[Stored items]
—————
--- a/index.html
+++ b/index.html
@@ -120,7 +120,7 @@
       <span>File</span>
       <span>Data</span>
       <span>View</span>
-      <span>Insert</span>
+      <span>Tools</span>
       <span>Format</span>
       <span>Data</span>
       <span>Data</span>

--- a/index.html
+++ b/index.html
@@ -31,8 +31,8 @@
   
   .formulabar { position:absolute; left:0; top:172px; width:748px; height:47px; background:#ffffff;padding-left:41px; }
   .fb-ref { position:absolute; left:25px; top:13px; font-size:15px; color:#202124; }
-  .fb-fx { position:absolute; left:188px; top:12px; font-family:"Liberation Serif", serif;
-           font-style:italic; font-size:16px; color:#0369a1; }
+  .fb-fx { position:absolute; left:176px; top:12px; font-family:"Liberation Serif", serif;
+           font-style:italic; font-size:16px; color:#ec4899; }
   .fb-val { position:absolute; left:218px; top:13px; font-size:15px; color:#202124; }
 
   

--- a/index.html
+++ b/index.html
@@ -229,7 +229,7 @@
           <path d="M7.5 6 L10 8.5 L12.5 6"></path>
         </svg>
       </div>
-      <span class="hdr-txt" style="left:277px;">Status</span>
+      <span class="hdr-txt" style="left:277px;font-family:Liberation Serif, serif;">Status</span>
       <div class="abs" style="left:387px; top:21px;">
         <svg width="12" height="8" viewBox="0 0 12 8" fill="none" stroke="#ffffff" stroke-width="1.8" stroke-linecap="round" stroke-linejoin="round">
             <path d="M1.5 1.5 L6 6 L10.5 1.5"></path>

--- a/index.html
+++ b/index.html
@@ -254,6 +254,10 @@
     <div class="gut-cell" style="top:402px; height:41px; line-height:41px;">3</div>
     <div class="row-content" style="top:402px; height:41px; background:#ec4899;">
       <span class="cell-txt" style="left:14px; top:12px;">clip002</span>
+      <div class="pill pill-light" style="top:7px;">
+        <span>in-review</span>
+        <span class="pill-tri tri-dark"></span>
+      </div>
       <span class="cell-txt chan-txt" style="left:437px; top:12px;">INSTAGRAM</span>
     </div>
—————
Work item ▸ Go through the entries above and reproduce each one exactly.

Answer section ▸
--- a/index.html
+++ b/index.html
@@ -120,7 +120,7 @@
       <span>File</span>
       <span>Data</span>
       <span>View</span>
-      <span>Insert</span>
+      <span>Tools</span>
       <span>Format</span>
       <span>Data</span>
       <span>Data</span>

--- a/index.html
+++ b/index.html
@@ -31,8 +31,8 @@
   
   .formulabar { position:absolute; left:0; top:172px; width:748px; height:47px; background:#ffffff;padding-left:41px; }
   .fb-ref { position:absolute; left:25px; top:13px; font-size:15px; color:#202124; }
-  .fb-fx { position:absolute; left:188px; top:12px; font-family:"Liberation Serif", serif;
-           font-style:italic; font-size:16px; color:#0369a1; }
+  .fb-fx { position:absolute; left:176px; top:12px; font-family:"Liberation Serif", serif;
+           font-style:italic; font-size:16px; color:#ec4899; }
   .fb-val { position:absolute; left:218px; top:13px; font-size:15px; color:#202124; }
 
   

--- a/index.html
+++ b/index.html
@@ -229,7 +229,7 @@
           <path d="M7.5 6 L10 8.5 L12.5 6"></path>
         </svg>
       </div>
-      <span class="hdr-txt" style="left:277px;">Status</span>
+      <span class="hdr-txt" style="left:277px;font-family:Liberation Serif, serif;">Status</span>
       <div class="abs" style="left:387px; top:21px;">
         <svg width="12" height="8" viewBox="0 0 12 8" fill="none" stroke="#ffffff" stroke-width="1.8" stroke-linecap="round" stroke-linejoin="round">
             <path d="M1.5 1.5 L6 6 L10.5 1.5"></path>

--- a/index.html
+++ b/index.html
@@ -254,6 +254,10 @@
     <div class="gut-cell" style="top:402px; height:41px; line-height:41px;">3</div>
     <div class="row-content" style="top:402px; height:41px; background:#ec4899;">
       <span class="cell-txt" style="left:14px; top:12px;">clip002</span>
+      <div class="pill pill-light" style="top:7px;">
+        <span>in-review</span>
+        <span class="pill-tri tri-dark"></span>
+      </div>
       <span class="cell-txt chan-txt" style="left:437px; top:12px;">INSTAGRAM</span>
     </div>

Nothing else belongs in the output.